I know it's a day dream scenario but we could all at least hope for a return to some level of customer service; don't you think?
Second random thought. Funny how minds change. A year ago I thought of the Leica Q2 as a one trick pony. And I couldn't really imagine having a wide angle camera as a primary photographer's camera. A 28mm fixed lens? Crazy! I read reviews wherein writers extolled the flexibility of the "cropping" feature of the camera and immediately and repeatedly thought to myself, "gimmick." But at some odd time last week, while looking at files I'd made during an afternoon adventure with the Q2 I found myself appreciating the images I took, in a new way.
I've slowly but progressively been expanding my appreciation of wider angles of view and it was fun to see novel new (to me) ways of approaching subjects and how much the camera facilitates that way of seeing, but I also uncovered a number of images where I'd shot with the 35mm frame lines or the 50mm frame lines and was equally happy with the overall quality of the cropped images and also how quick and easy it was to hit one button to crop and to see those old, familiar frame lines in the finder showing me my final compositions.
Some of my first cameras were rangefinder cameras which had bright line finders. Being able to see variations of angle of view is great fun. But being able to see what is just outside the chosen frame and being able, in the moment, to decide to shift the camera in one direction or the other to include or exclude stuff was something I missed in SLR cameras even though I didn't realize just how much I missed it at the time. Having a view outside the frame opens up more options for better composition. You see more of the potential in a frame. I know a few other EVF cameras have enabled a "sports view" which is basically the same thing.
It's interesting to me that we lived with the ability to view outside the frame lines for decades in the film era, with our rangefinder cameras, and we are just now getting that feature back. Another positive point for EVFs!

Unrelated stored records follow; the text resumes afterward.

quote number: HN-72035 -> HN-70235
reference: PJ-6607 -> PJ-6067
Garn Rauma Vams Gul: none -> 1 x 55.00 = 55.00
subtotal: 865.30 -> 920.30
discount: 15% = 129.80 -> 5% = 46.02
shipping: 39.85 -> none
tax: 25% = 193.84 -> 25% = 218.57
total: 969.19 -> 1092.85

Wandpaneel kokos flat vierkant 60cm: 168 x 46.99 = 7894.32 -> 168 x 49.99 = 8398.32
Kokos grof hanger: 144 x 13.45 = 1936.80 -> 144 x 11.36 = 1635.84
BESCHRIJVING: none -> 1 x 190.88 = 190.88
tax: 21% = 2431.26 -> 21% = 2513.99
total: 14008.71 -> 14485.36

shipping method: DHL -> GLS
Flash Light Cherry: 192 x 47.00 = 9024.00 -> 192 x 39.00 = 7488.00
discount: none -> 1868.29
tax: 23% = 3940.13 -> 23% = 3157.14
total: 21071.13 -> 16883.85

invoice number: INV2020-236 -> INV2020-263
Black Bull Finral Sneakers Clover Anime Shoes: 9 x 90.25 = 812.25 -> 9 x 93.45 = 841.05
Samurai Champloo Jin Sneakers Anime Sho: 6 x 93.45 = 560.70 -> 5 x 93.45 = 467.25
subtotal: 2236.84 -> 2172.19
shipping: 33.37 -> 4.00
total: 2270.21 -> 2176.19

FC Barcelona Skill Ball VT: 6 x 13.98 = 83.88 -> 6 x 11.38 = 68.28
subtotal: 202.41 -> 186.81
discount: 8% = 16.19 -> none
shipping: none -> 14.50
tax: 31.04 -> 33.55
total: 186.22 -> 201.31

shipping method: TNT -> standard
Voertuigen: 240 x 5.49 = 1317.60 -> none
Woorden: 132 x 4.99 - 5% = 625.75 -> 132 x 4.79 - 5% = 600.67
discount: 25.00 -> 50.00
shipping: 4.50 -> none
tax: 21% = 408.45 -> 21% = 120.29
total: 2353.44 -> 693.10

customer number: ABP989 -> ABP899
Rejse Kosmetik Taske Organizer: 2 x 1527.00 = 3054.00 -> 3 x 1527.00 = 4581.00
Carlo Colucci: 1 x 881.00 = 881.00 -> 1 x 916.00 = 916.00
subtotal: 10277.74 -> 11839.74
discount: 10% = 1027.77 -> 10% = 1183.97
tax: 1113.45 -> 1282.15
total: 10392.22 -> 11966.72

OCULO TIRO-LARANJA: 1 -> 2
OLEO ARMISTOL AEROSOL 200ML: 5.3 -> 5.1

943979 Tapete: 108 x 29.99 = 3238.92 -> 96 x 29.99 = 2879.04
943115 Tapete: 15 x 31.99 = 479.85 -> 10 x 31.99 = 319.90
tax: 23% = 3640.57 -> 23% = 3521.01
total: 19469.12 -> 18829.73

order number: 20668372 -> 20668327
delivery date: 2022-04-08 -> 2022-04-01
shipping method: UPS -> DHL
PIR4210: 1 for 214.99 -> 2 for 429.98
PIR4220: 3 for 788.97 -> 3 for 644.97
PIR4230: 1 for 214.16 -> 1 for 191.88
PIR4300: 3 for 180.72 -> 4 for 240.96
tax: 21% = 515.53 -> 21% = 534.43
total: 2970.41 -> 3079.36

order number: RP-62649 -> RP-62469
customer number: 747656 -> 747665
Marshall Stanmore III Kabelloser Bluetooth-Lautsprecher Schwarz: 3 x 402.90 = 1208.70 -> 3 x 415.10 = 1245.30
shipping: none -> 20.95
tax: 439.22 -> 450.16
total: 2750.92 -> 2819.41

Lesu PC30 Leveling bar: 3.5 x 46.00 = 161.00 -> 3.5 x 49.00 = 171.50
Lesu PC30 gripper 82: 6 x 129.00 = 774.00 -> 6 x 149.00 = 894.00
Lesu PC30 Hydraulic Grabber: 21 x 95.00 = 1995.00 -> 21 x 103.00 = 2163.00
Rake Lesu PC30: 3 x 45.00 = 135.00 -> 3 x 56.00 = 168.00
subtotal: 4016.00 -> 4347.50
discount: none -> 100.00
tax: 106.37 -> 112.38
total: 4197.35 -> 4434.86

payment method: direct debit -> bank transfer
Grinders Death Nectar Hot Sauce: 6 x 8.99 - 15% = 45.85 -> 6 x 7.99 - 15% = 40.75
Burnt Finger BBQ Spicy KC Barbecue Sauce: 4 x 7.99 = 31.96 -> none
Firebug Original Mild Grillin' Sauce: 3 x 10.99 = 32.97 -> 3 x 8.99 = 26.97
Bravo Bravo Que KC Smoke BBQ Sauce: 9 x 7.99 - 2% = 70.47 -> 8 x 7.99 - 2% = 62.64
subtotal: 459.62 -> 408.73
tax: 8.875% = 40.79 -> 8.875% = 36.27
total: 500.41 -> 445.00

I knew I'd be happy with the 35mm frame lines in the Q2. I knew they would be big enough in the finder to be easy to use. I also knew that 30 megapixels of resolution would be just fine for anything I'd use the images for. But I was leery about the smaller size of the 50mm frame lines. But really, I didn't need to be. They are fine. Easy to work with. And the high res of the EVF is a helpful adjunct. I'm coming to consider the Q2 as a zoom camera with a nice range of wide to normal lenses than the more limited view I had of the camera before I started using it. I'll definitely use it for travel unless I have specific needs that the camera doesn't cover. The only gap I can see is, of course, at the long end of the cropping ability of the lens. Is the implementation of the 75mm frame line a legitimate feature or just window dressing to appease wide-angle-reticient, old school photographers like me to consider the camera a full fledged working tool?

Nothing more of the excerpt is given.